(Records drawn from a dataset)

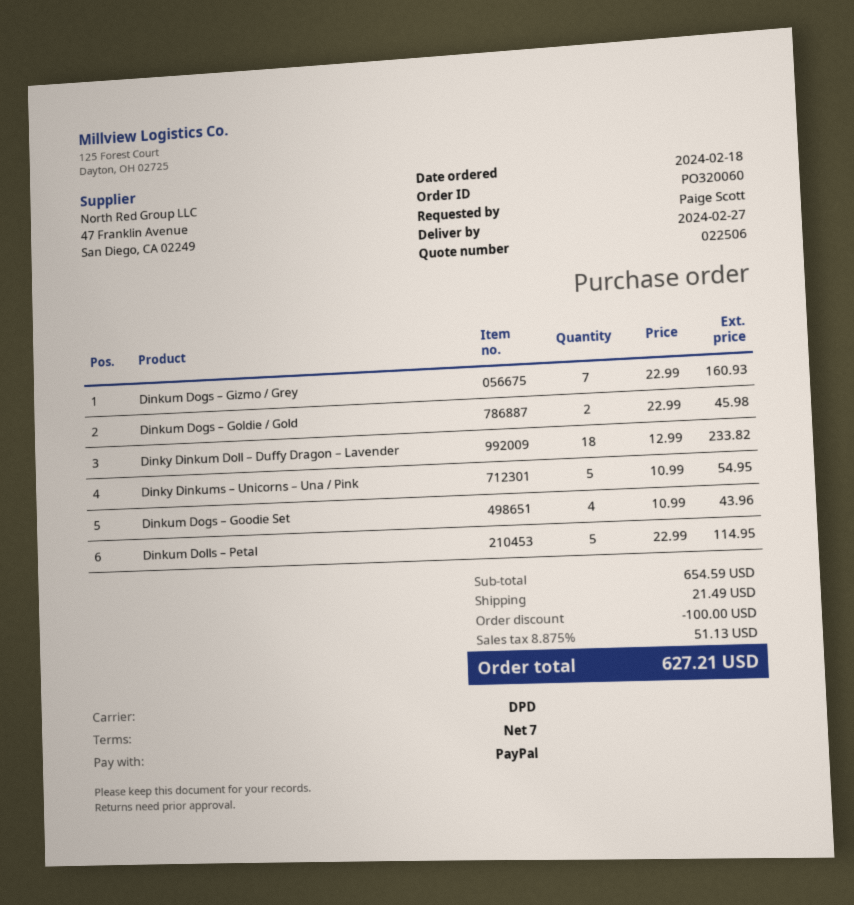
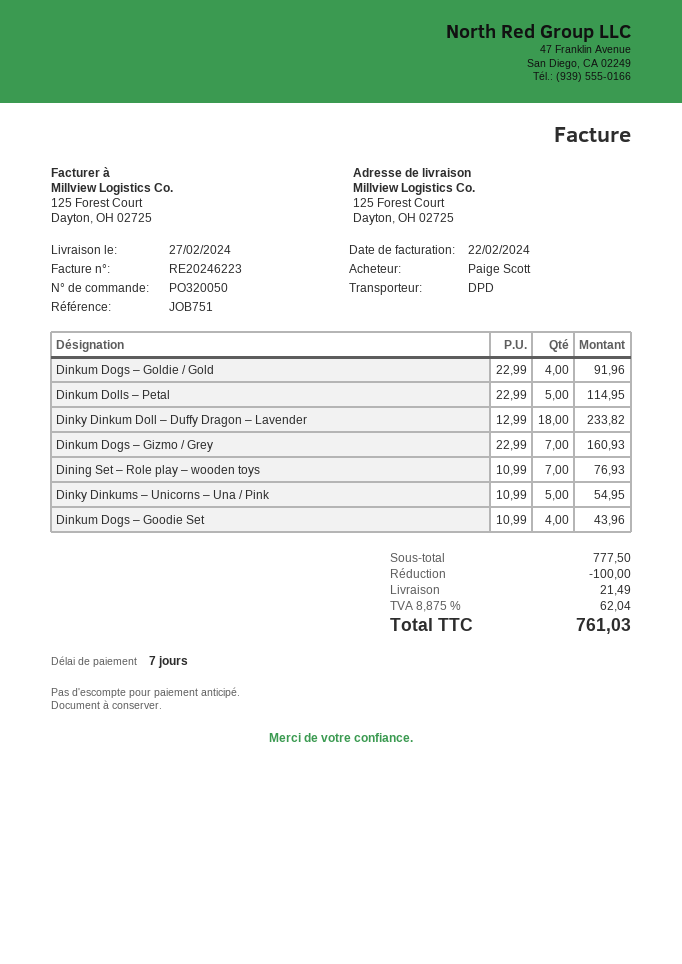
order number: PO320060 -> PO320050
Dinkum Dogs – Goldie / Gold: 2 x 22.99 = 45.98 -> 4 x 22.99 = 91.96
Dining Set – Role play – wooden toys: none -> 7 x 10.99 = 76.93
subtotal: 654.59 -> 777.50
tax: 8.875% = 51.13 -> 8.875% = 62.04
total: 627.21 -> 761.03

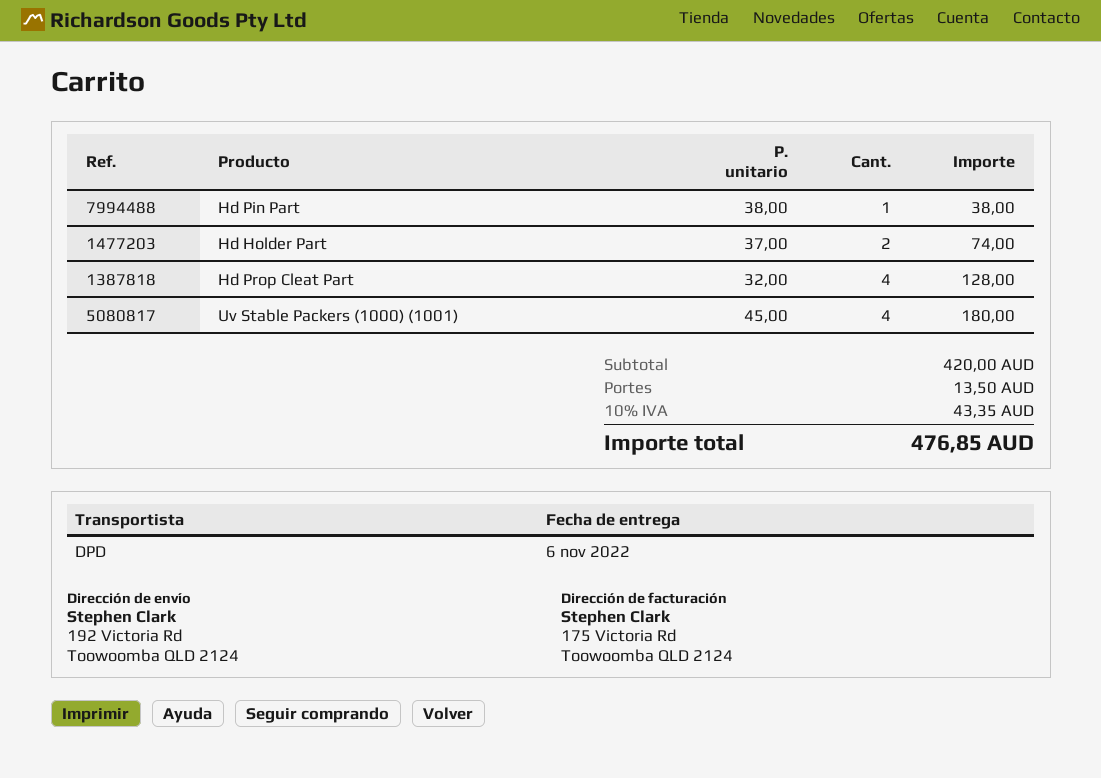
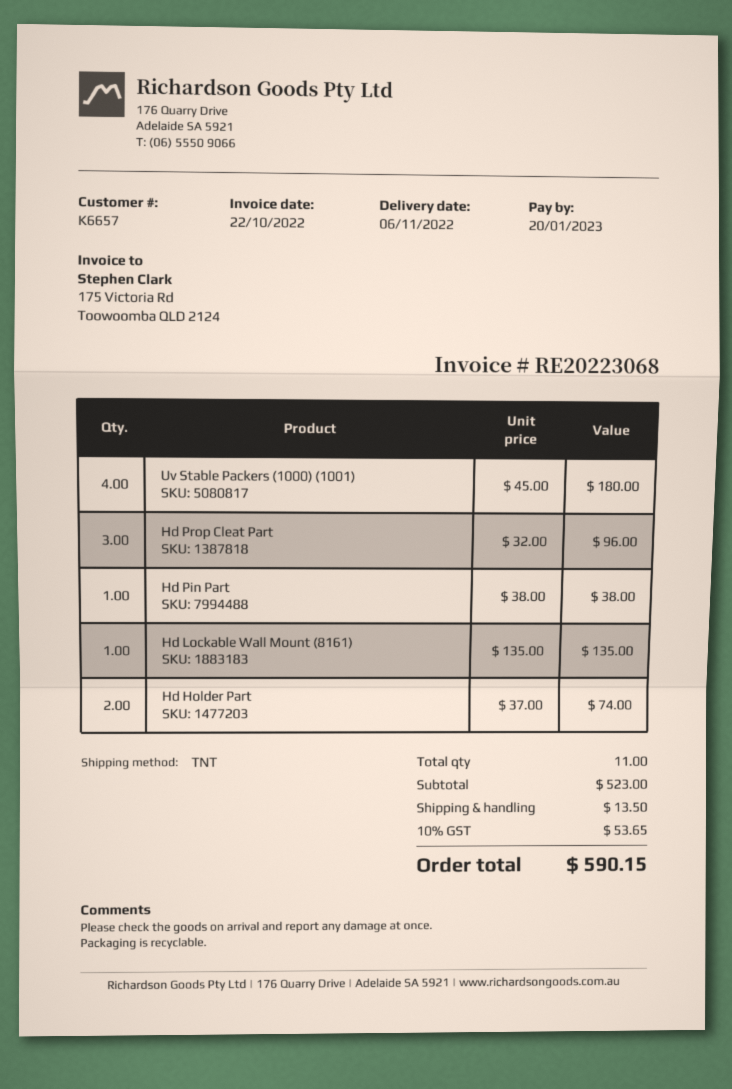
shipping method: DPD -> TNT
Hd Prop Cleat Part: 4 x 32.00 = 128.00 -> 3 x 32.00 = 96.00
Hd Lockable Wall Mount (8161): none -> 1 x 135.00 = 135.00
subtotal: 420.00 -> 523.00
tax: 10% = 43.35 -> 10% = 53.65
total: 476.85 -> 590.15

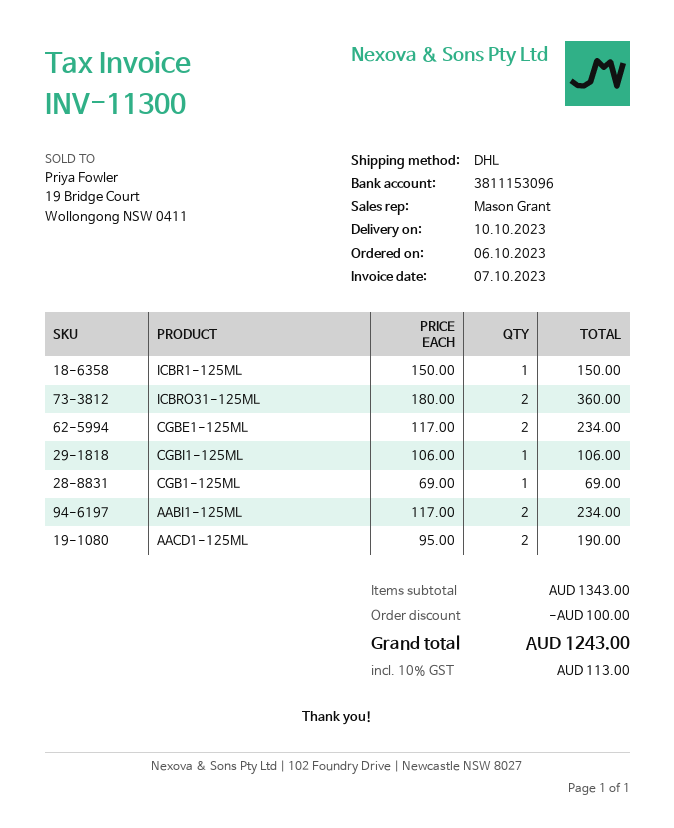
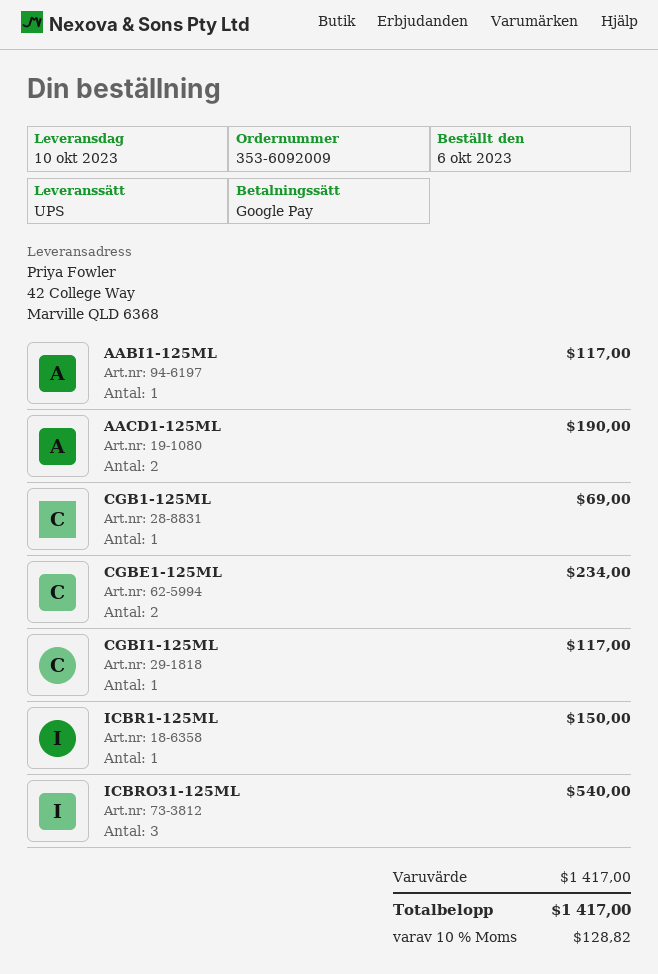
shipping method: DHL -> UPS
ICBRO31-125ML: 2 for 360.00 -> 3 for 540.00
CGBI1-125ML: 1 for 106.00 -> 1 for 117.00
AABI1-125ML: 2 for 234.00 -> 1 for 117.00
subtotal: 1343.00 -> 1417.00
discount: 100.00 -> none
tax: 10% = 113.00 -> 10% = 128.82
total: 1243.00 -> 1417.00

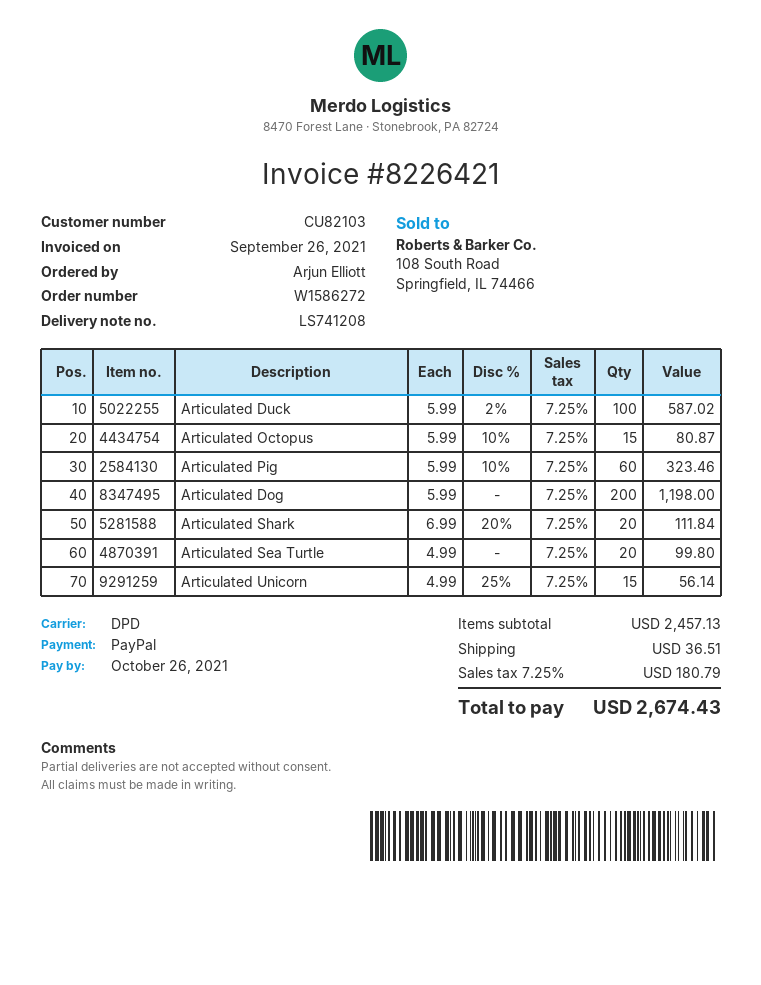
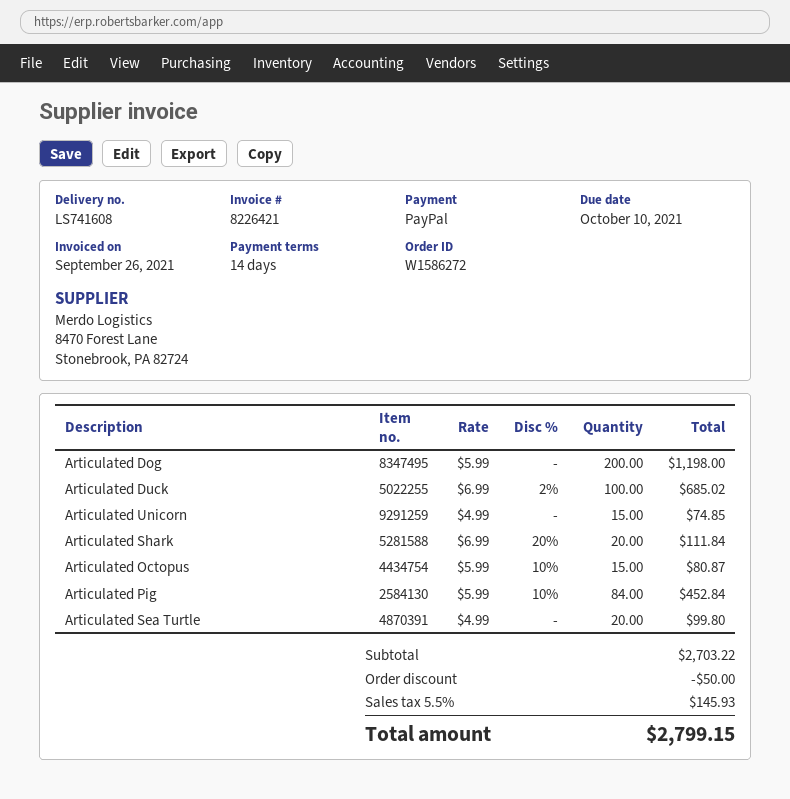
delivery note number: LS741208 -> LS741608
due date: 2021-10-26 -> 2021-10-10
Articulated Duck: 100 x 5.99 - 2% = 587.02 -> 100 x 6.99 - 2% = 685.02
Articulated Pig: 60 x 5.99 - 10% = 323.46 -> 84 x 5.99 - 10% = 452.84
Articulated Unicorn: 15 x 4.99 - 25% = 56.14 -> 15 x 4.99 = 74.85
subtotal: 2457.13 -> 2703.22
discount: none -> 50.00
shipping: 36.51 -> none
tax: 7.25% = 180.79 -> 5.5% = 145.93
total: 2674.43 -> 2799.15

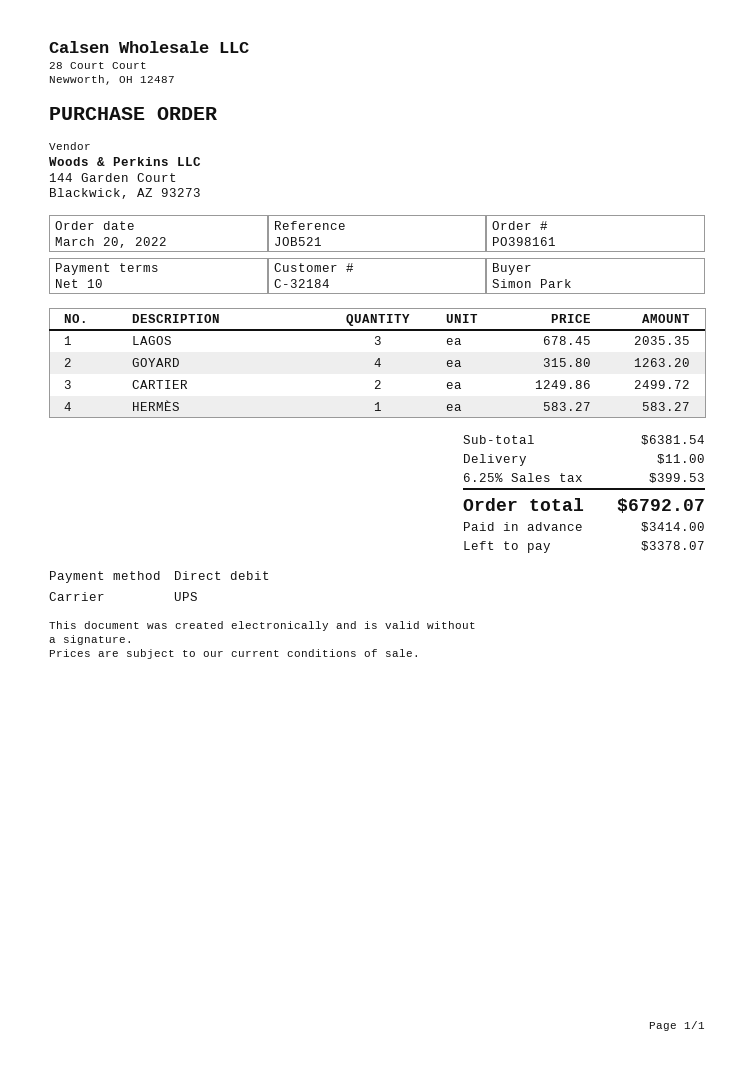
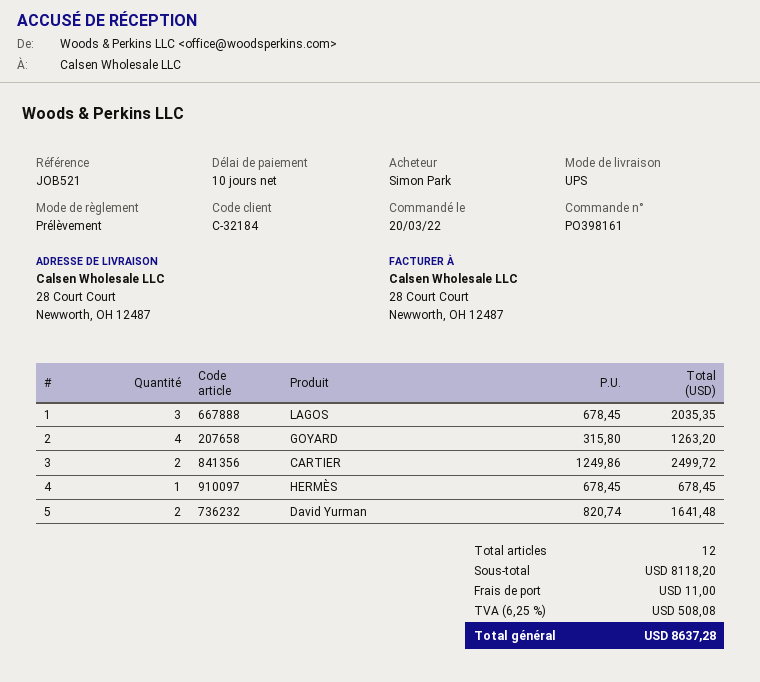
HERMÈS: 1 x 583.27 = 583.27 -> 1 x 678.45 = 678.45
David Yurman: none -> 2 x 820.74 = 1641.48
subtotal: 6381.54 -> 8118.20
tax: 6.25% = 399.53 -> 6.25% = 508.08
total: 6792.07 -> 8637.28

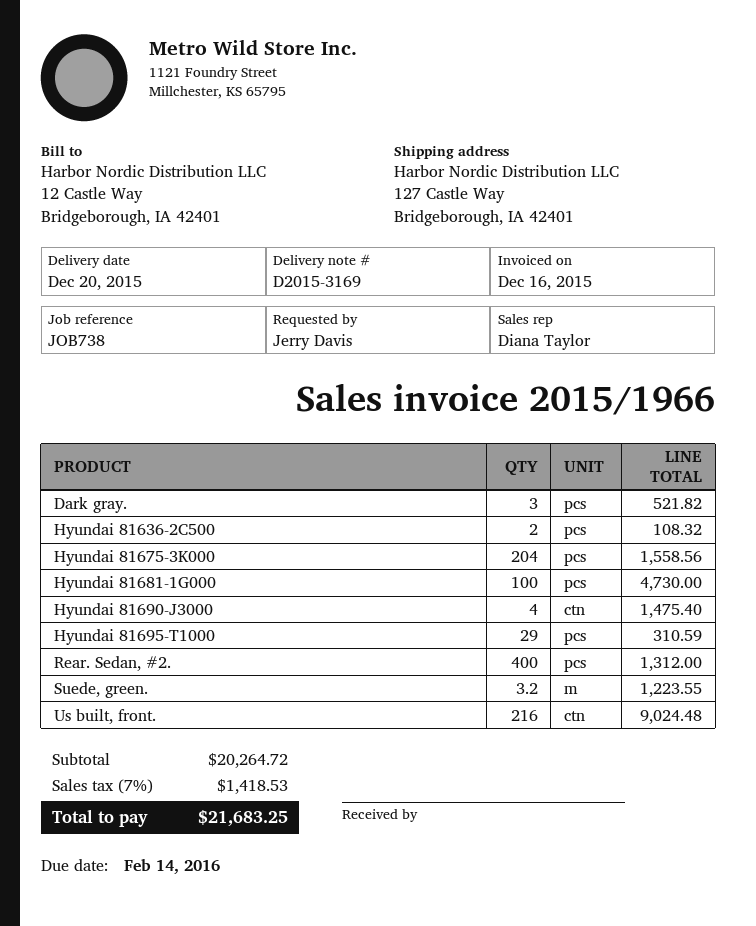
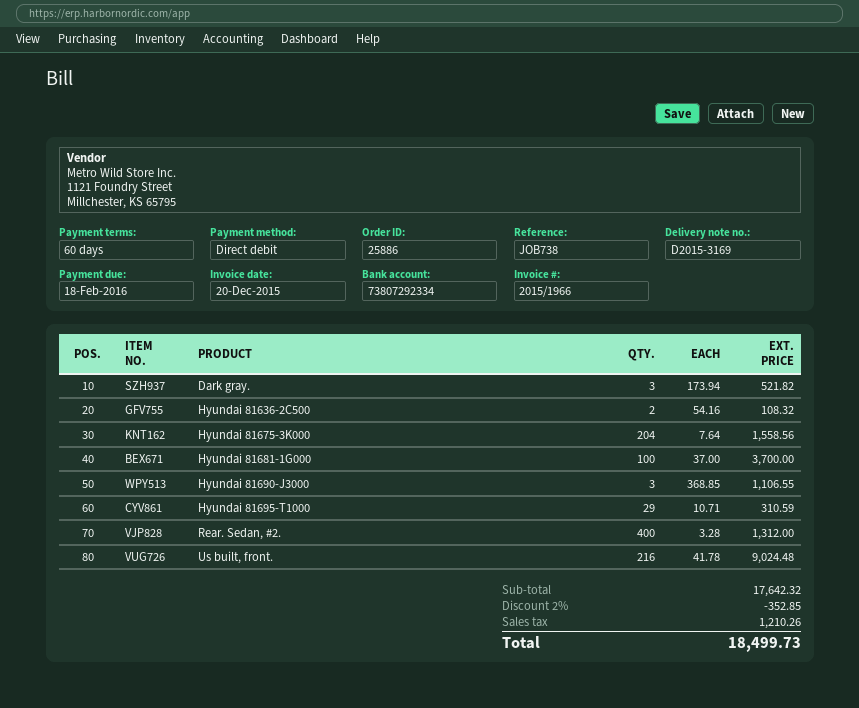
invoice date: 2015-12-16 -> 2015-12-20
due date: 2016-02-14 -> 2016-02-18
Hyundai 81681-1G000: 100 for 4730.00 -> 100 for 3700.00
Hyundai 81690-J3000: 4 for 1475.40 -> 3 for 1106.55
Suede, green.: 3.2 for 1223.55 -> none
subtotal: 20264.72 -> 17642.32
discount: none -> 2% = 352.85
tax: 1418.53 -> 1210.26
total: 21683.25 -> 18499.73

#### TASK TO CARRY OUT
Pictures are to be left out; otherwise, retype exactly the lines from the first line of the data through the line containing "tax: 10% = 43.35 -> 10% = 53.65".

#### ANSWER SECTION
order number: PO320060 -> PO320050
Dinkum Dogs – Goldie / Gold: 2 x 22.99 = 45.98 -> 4 x 22.99 = 91.96
Dining Set – Role play – wooden toys: none -> 7 x 10.99 = 76.93
subtotal: 654.59 -> 777.50
tax: 8.875% = 51.13 -> 8.875% = 62.04
total: 627.21 -> 761.03

shipping method: DPD -> TNT
Hd Prop Cleat Part: 4 x 32.00 = 128.00 -> 3 x 32.00 = 96.00
Hd Lockable Wall Mount (8161): none -> 1 x 135.00 = 135.00
subtotal: 420.00 -> 523.00
tax: 10% = 43.35 -> 10% = 53.65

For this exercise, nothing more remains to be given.